The reply to the question is, to some degree found in a quip; how long is a piece of string? Another reply is found by looking at my solicitor’s reference bookshelf. The title of one book – “Contract and Conveyance” jumps to my eye. Making the contract precedes the conveyancing.
What has a contract got to do with, ultimately, the registration of land ownership? A lot, is the answer. For starters, a contract for the sale of land (and buildings or structures like them) is an exception in
the law of contract. Such a contract cannot be enforced unless it is in writing signed by the relevant person or his/her agent. You could buy and sell a jumbo jet without such a restriction.
So, what does the written contract look like? It could take almost any form, as long as it is in writing and says the necessary minimum of things. It could fit on a sticky note.
Would you be happy to sign a contract embodied on a sticky note? You would not, and neither would your solicitor be happy if you did so. Your solicitor would like to add quite a lot to the contract. Well, she would if she were qualified to do so. To reach that level of qualification requires many, many years of experience, more than the average solicitor will ever get.

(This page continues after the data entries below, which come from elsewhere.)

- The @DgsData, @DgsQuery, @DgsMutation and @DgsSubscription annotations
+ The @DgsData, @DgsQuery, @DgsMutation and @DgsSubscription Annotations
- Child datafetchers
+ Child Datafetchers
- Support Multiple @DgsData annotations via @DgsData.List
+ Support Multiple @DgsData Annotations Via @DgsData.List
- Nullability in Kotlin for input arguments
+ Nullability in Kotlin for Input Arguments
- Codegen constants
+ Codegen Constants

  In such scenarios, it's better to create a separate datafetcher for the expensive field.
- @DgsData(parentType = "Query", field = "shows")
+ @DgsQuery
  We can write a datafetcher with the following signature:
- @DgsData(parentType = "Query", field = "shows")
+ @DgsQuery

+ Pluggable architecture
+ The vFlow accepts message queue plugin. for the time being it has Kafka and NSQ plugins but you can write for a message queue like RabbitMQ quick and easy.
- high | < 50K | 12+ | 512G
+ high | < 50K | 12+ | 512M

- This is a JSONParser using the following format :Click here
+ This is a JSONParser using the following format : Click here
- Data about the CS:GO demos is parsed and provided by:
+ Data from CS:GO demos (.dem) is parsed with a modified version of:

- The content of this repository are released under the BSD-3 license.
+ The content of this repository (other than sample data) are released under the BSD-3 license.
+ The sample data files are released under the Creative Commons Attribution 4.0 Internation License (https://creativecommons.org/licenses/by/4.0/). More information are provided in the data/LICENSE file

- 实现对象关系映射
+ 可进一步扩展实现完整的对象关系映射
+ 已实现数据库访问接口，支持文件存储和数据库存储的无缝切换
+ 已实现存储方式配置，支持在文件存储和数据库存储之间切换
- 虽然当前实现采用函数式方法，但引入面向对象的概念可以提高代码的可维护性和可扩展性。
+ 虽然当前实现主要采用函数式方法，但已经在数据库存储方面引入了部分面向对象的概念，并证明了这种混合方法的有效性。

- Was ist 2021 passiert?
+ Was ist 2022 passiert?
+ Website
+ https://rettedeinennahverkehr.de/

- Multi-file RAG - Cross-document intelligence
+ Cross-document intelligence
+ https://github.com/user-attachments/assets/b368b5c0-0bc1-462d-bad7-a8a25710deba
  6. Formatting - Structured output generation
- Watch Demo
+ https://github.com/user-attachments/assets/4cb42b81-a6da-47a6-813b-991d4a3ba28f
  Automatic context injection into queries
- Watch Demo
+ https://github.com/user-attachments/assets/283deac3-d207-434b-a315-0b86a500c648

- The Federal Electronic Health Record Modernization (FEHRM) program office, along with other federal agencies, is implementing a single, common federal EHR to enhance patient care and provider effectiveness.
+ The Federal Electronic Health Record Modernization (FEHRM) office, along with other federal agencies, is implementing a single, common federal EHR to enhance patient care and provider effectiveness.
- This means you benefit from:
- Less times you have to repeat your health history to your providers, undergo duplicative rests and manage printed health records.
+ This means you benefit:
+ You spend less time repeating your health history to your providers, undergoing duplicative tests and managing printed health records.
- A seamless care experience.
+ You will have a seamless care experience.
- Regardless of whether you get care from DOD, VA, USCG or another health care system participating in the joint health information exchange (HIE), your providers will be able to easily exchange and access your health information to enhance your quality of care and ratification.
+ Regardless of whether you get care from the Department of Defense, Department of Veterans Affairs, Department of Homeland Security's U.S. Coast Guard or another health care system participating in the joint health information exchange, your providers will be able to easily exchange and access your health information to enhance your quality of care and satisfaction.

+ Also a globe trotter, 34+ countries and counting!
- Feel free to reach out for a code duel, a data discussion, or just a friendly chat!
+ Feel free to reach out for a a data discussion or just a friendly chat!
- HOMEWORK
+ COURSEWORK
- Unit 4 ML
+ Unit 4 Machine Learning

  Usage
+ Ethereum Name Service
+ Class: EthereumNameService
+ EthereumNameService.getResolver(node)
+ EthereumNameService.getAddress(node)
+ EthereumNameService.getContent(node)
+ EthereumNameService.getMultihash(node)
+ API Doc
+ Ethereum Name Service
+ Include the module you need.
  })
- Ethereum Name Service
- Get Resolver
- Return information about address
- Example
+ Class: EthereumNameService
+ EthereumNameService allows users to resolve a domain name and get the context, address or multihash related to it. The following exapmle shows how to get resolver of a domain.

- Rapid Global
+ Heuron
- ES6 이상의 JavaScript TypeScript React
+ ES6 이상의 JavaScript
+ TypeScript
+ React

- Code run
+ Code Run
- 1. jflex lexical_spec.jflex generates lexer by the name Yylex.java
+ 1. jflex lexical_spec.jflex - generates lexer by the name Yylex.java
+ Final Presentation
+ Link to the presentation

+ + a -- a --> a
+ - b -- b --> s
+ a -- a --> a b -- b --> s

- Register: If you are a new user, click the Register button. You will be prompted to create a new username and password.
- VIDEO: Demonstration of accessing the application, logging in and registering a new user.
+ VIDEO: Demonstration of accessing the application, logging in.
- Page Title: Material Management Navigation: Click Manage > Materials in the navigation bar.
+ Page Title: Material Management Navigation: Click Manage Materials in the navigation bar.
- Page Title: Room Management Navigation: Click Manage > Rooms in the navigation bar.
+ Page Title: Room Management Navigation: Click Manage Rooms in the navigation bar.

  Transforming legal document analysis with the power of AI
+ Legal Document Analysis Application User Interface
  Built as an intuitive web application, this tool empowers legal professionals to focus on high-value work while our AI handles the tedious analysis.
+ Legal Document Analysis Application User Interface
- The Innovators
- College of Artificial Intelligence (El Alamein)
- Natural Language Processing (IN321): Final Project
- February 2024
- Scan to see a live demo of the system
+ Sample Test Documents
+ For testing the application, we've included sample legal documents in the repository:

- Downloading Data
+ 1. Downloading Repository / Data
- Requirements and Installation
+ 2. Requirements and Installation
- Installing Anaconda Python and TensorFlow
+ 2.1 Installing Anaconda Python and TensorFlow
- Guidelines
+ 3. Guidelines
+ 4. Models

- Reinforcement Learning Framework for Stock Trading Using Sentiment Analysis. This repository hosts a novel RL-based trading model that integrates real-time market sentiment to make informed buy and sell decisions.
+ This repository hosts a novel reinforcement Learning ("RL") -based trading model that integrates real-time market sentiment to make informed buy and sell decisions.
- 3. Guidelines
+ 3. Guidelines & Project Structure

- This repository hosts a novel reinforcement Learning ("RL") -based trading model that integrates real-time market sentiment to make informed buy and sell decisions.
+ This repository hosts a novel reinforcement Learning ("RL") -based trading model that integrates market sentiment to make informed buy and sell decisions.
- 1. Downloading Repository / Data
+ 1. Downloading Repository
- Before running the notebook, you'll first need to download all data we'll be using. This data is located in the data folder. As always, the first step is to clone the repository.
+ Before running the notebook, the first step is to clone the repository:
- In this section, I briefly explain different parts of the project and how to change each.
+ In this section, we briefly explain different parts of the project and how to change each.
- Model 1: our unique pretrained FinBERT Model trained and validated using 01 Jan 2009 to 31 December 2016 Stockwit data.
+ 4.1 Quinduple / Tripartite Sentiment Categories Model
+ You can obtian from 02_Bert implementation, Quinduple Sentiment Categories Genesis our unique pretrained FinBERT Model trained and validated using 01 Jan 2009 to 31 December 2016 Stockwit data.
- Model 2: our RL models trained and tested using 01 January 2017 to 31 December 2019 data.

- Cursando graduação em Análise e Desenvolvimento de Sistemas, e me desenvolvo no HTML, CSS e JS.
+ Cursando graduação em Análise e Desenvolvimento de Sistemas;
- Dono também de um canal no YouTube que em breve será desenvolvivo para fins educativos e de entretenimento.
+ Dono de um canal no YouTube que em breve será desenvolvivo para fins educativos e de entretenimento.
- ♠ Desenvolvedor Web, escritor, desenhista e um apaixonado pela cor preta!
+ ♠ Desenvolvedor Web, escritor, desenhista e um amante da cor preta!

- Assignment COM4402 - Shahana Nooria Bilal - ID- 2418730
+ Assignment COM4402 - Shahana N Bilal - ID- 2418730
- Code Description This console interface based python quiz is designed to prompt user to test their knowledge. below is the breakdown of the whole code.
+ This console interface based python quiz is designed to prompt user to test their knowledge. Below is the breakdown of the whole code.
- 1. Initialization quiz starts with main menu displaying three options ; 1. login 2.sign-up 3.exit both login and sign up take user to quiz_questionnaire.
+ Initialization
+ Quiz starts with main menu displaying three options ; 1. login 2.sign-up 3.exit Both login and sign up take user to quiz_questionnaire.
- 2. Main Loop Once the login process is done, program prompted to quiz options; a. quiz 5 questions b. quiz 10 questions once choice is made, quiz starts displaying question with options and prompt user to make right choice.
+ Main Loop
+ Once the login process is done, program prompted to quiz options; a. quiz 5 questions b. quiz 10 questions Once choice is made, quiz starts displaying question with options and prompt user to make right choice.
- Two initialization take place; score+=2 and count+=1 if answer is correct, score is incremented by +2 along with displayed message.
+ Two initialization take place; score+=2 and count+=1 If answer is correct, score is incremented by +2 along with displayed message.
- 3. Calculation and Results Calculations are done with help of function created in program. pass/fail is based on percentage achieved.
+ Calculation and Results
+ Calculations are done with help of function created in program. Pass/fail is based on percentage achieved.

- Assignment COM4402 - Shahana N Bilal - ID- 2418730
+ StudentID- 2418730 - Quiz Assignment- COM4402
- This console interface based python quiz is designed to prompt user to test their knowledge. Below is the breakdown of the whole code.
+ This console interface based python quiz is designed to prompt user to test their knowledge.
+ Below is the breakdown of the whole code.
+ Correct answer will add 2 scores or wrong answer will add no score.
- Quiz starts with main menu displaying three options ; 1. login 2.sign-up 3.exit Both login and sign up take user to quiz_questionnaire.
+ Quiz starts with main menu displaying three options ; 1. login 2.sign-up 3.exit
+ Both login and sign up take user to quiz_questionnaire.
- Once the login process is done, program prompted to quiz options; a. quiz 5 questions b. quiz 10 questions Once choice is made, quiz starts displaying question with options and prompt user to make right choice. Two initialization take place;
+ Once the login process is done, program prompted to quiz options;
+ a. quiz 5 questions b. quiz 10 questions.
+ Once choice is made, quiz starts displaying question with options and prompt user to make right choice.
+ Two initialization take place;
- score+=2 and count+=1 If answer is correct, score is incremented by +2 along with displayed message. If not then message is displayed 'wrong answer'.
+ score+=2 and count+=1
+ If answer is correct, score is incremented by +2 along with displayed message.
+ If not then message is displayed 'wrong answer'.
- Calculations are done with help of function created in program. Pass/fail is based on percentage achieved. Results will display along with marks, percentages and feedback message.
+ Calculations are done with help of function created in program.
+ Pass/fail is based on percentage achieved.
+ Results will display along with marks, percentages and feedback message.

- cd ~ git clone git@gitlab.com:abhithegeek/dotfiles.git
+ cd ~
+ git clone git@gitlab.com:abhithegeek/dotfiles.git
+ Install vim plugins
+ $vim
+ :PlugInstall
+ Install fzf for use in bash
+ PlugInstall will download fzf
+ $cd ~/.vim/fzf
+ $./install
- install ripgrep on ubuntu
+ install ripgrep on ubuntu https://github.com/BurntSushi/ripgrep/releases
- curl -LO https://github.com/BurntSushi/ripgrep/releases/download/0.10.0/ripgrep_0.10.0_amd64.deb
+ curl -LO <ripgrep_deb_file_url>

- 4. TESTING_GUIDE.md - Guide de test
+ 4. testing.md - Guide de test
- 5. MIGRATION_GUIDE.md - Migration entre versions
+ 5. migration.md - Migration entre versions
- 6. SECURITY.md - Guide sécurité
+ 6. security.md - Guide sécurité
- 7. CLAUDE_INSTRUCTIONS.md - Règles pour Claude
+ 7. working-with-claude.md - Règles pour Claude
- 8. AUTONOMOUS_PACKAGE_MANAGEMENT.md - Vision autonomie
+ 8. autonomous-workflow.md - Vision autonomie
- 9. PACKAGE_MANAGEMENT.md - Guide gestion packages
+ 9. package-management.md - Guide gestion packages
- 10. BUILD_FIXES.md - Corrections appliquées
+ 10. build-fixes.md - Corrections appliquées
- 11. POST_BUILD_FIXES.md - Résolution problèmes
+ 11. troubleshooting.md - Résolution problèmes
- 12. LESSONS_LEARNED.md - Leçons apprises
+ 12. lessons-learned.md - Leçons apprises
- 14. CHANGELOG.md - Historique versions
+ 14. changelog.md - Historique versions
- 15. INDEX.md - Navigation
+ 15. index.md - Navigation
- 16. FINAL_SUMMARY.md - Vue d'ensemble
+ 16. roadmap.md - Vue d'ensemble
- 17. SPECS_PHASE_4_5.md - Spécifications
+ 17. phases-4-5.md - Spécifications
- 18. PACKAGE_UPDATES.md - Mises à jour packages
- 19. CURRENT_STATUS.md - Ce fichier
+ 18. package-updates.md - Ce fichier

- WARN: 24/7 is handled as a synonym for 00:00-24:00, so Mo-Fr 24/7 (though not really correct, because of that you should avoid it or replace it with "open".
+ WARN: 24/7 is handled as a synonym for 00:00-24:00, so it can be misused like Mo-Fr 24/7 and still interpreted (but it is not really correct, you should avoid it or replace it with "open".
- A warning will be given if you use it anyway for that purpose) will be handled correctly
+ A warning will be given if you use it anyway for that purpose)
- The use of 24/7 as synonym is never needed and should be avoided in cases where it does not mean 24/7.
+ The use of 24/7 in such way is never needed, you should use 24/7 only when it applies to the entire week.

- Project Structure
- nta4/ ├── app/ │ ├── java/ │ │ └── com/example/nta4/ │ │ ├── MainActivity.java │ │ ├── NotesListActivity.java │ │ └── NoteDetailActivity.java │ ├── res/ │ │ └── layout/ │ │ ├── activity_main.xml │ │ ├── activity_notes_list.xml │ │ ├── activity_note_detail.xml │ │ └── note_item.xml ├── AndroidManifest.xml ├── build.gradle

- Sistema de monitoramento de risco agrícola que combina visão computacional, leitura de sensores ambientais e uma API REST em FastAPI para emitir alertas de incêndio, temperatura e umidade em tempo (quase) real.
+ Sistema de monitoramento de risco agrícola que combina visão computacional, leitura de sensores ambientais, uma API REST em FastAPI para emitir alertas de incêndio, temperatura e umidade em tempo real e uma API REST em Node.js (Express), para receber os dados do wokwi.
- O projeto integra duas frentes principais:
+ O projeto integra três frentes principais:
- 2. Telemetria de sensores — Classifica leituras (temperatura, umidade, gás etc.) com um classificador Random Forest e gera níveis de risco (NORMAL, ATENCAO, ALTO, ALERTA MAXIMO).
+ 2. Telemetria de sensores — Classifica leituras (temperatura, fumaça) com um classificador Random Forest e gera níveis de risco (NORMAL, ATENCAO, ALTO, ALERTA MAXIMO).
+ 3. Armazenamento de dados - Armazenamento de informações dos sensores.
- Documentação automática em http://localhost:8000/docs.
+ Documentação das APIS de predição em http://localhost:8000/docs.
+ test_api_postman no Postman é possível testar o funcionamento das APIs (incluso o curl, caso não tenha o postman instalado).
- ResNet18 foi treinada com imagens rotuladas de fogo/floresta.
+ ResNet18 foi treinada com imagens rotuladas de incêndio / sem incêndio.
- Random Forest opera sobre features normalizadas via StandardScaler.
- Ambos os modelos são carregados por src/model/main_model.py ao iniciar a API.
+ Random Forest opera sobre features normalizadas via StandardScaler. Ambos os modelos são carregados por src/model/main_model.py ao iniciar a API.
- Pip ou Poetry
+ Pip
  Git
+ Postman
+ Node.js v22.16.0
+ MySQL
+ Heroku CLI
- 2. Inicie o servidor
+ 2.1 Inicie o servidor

Luckily, all the necessary years of experience have been culled from the past; they are found in the Law Society’s form of contract for the sale of land. That form of contract is revised from time to time to take
account of changing conditions. Sometimes, the conditions change before the next edition issues. That’s where your solicitor starts to earn her fee. She has to ensure that the contract as signed by you reflects such a change.
The Law Society contract expresses the basis for asking questions about the title of the vendor. Even a contract on a sticky note will lead to such questions, known as “requisitions”. However, the requisitions on the sticky note contract will be inadequate because most appropriate queries
will be precluded from being asked, or, if asked, the sticky note contract will not oblige the vendor to answer them. (It would be a good test of the skill and knowledge of a solicitor to see how many requisitions she could justify, in law, under a sticky note contract).
Identifying the basis for a requisition is important. If that cannot be done, the reply “declined”, may shut the issue down. Or, the vendor’s solicitor may have drafted the contract to allow such a reply to be validly given. Which is another way of saying that the purchaser’s solicitor should ensure, before the purchaser signs, that such a reply cannot be validly given under the terms of the contract.
Wow! Who are these solicitors?
Nobody special. They work in offices just down the road from where their clients live. Nevertheless, they have to pay attention to the ordinary mundane task of getting the clients from the agreement to sell and buy to the point where the property changes hands without a destructive expensive
row in between. To do that requires the solicitors to pay attention to the process. (A very expensive High court lawsuit, and Supreme court appeal, arose from a failure to appreciate the significance of “Vendor says no” when given in reply to a requisition). Excessive speed could damage the process. The process involves the exchange of documents between solicitors and the documents must
first be created. That takes a minimum amount of time. The process is intended to uncover problems, if they exist. If they exist it will take yet more time to remedy them (if they can be remedied).
As a rule of thumb, the process of completing the sale and purchase of a standard suburban house should be complete in six weeks from the signing of the contract by the purchaser. (Only when the process ends satisfactorily do we know what “a standard suburban house” is).